The Supreme Court's involvement in these issues has echoed the state experience. Beginning with Stevenson's Heirs v. Sullivan (1820), in which the Court interpreted the pioneering Virginia statute to mean that children born out of wedlock could not inherit from their siblings and that mothers could not claim the estates of their illegitimate children, the justices have been reluctant to grant inheritance rights to illegitimates. Judicial reticence emerged most vividly after 1968. The court used the Equal Protection Clause to challenge the legal restrictions of illegitimacy in a series of path‐breaking cases such as Levy v. Louisiana (1968), which granted illegitimate children the right to recover for the wrongful death of their mother, and Stanley v. Illinois (1972), which extended new custody rights to the fathers of illegitimate children. In an era of rising concern about illegitimacy, these and other decisions labeled many of the legal penalties imposed on these children as unfair constitutional violations that undermined child welfare by limiting their claims for support. But in Labine v. Vincent (1971), the court refused to extend their challenge to inheritance. A 5‐to‐4 majority upheld the right of states to restrict inheritance rights and rebuffed claims that illegitimacy was a suspect classification and should not be used as a classifying device. Writing for the majority, Justice Hugo Black accepted the right of states to distinguish between legitimate and illegitimate children and to use inheritance penalties on those born out of wedlock to promote the legally recognized family.

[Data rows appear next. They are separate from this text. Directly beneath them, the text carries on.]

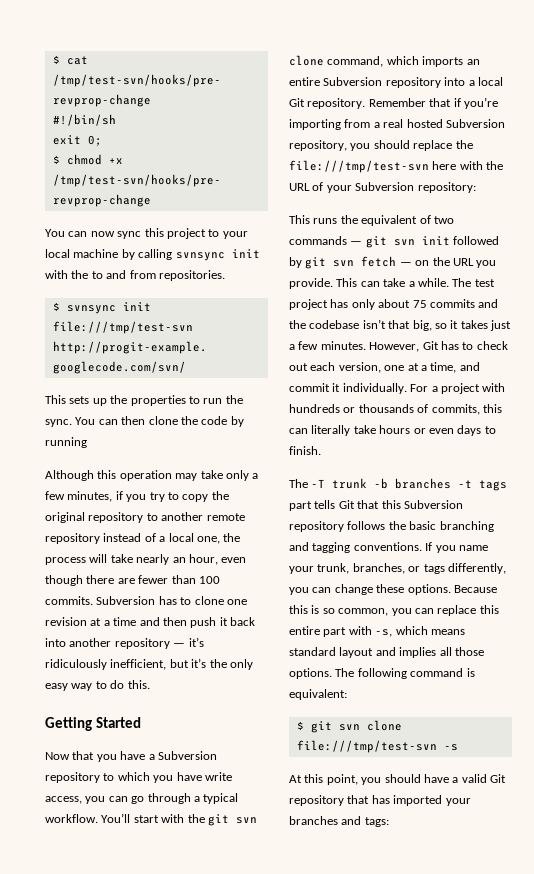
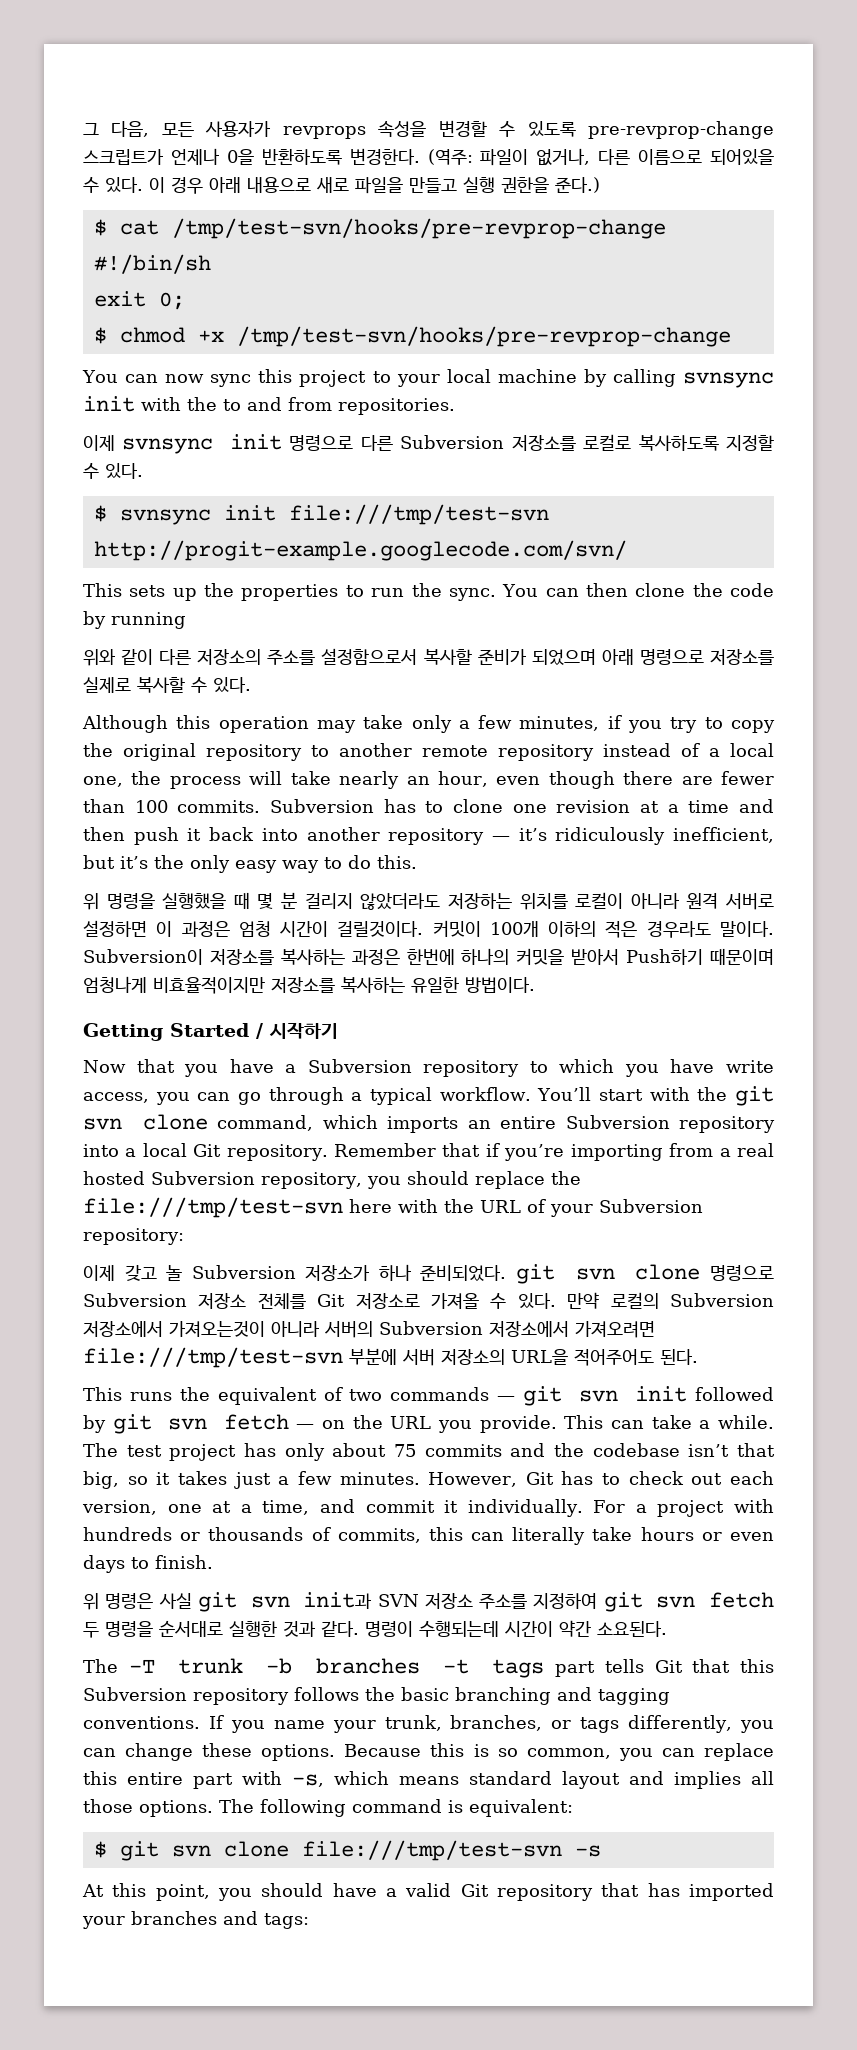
(52, 59) none -> [83,120,774,139] [83,148,774,166] [83,177,600,194] 그 다음, 모든 사용자가 revprops 속성을 변경할 수 있도록 pre-revprop-change 스크립트가 언제나 0을 반환하도록 변경한다. (역주: 파일이 없거나, 다른 이름으로 되어있을 수 있다. 이 경우 아래 내용으로 새로 파일을 만들고 실행 권한을 준다.) //
(225, 275) none -> [83,434,774,454] [83,463,143,479] // 이제 svnsync init 명령으로 다른 Subversion 저장소를 로컬로 복사하도록 지정할 수 있다.
(87, 442) none -> [83,648,775,666] [83,677,251,693] // 위와 같이 다른 저장소의 주소를 설정함으로서 복사할 준비가 되었으며 아래 명령으로 저장소를 실제로 복사할 수 있다.
(150, 684) none -> [83,892,775,910] [83,920,774,938] [83,948,775,965] [83,976,535,994] // 위 명령을 실행했을 때 몇 분 걸리지 않았더라도 저장하는 위치를 로컬이 아니라 원격 서버로 설정하면 이 과정은 엄청 시간이 걸릴것이다. 커밋이 100개 이하의 적은 경우라도 말이다. Subversion이 저장소를 복사하는 과정은 한번에 하나의 커밋을 받아서 Push하기 때문이며 엄청나게 비효율적이지만 저장소를 복사하는 유일한 방법이다.
(141, 722) none -> [256,1022,338,1039] / 시작하기
(476, 187) none -> [83,1264,774,1284] [83,1292,774,1309] [83,1321,655,1338] [83,1347,698,1368] // 이제 갖고 놀 Subversion 저장소가 하나 준비되었다. git svn clone 명령으로 Subversion 저장소 전체를 Git 저장소로 가져올 수 있다. 만약 로컬의 Subversion 저장소에서 가져오는것이 아니라 서버의 Subversion 저장소에서 가져오려면 file:///tmp/test-svn 부분에 서버 저장소의 URL을 적어주어도 된다.
(321, 450) none -> [83,1592,774,1612] [83,1620,667,1638] // 위 명령은 사실 git svn init과 SVN 저장소 주소를 지정하여 git svn fetch 두 명령을 순서대로 실행한 것과 같다. 명령이 수행되는데 시간이 약간 소요된다.

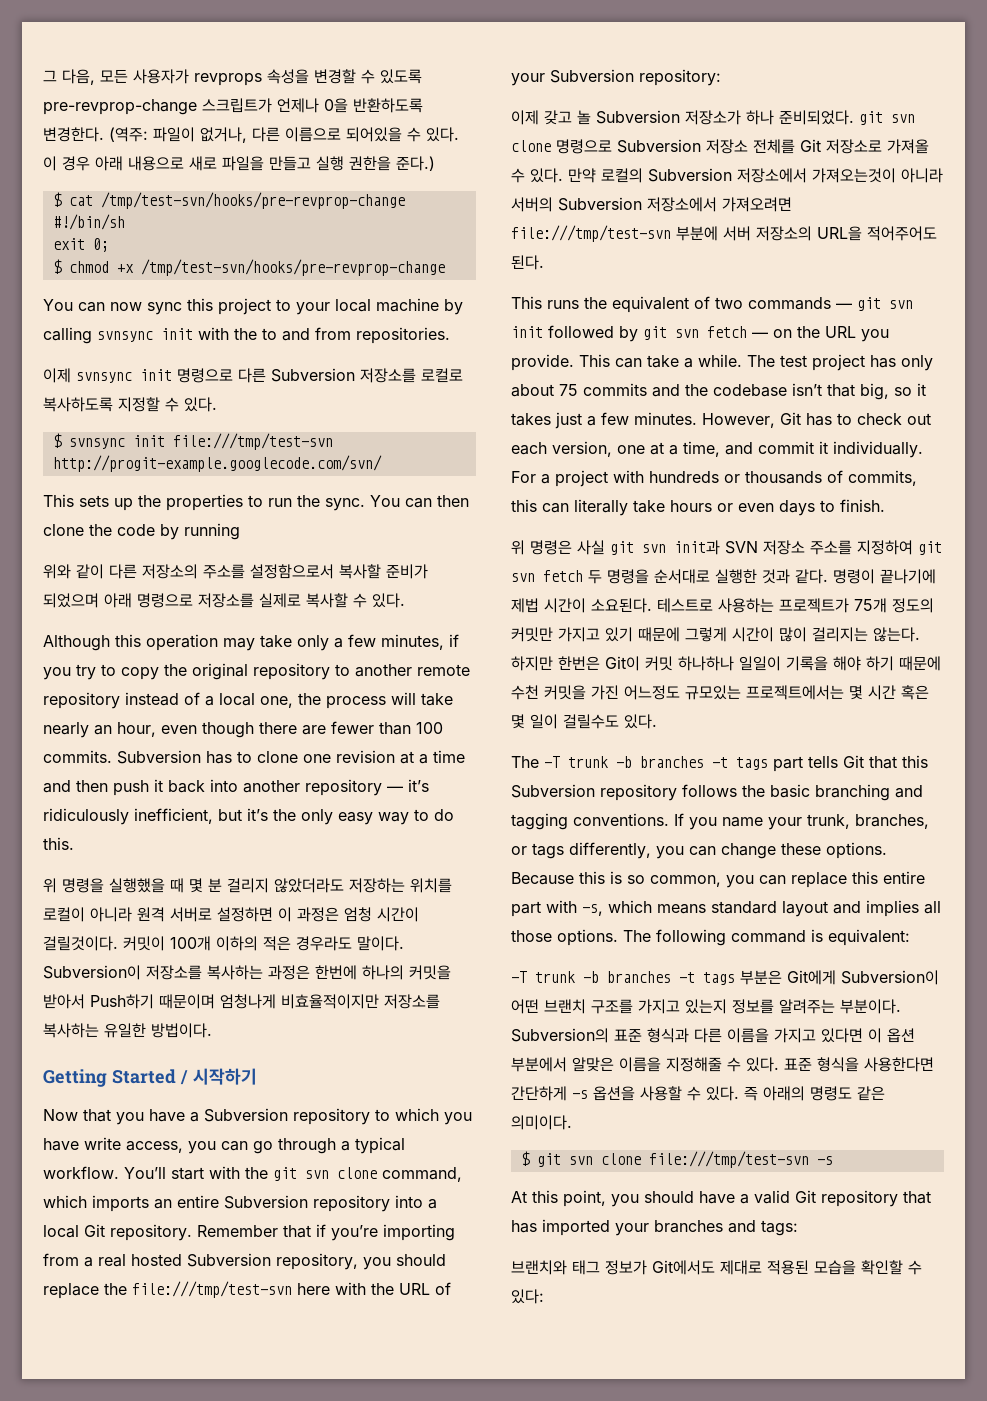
[419,1620,667,1637] 수행되는데 시간이 약간 소요된다. -> [880,569,936,584] [511,598,934,613] [511,627,920,642] [511,656,941,671] [511,685,929,700] [511,714,657,729] 끝나기에 제법 시간이 소요된다. 테스트로 사용하는 프로젝트가 75개 정도의 커밋만 가지고 있기 때문에 그렇게 시간이 많이 걸리지는 않는다. 하지만 한번은 Git이 커밋 하나하나 일일이 기록을 해야 하기 때문에 수천 커밋을 가진 어느정도 규모있는 프로젝트에서는 몇 시간 혹은 몇 일이 걸릴수도 있다.
(573, 1808) none -> [511,970,939,985] [511,999,901,1014] [511,1028,915,1043] [511,1057,934,1072] [511,1086,885,1101] [511,1115,572,1130] // -T trunk -b branches -t tags 부분은 Git에게 Subversion이 어떤 브랜치 구조를 가지고 있는지 정보를 알려주는 부분이다. Subversion의 표준 형식과 다른 이름을 가지고 있다면 이 옵션 부분에서 알맞은 이름을 지정해줄 수 있다. 표준 형식을 사용한다면 간단하게 -s 옵션을 사용할 수 있다. 즉 아래의 명령도 같은 의미이다.
(309, 1921) none -> [511,1260,922,1275] [511,1289,544,1304] // 브랜치와 태그 정보가 Git에서도 제대로 적용된 모습을 확인할 수 있다:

Inheritance thus continues to be the outer limit of reform in the legal rights of illegitimate children. It reveals the continued policy appeal of this age‐old legal classification. The persistent restriction is one answer in the long‐running debate over whether American family laws should be used to promote individual rights or protect the legitimate family. Like state courts before it, the Supreme Court's recognition of the constitutionality of inheritance restrictions on children born out of wedlock represents a continuing determination that the interests of illegitimate children should be sacrificed to a majoritarian vision of the society's larger interests in protecting the family.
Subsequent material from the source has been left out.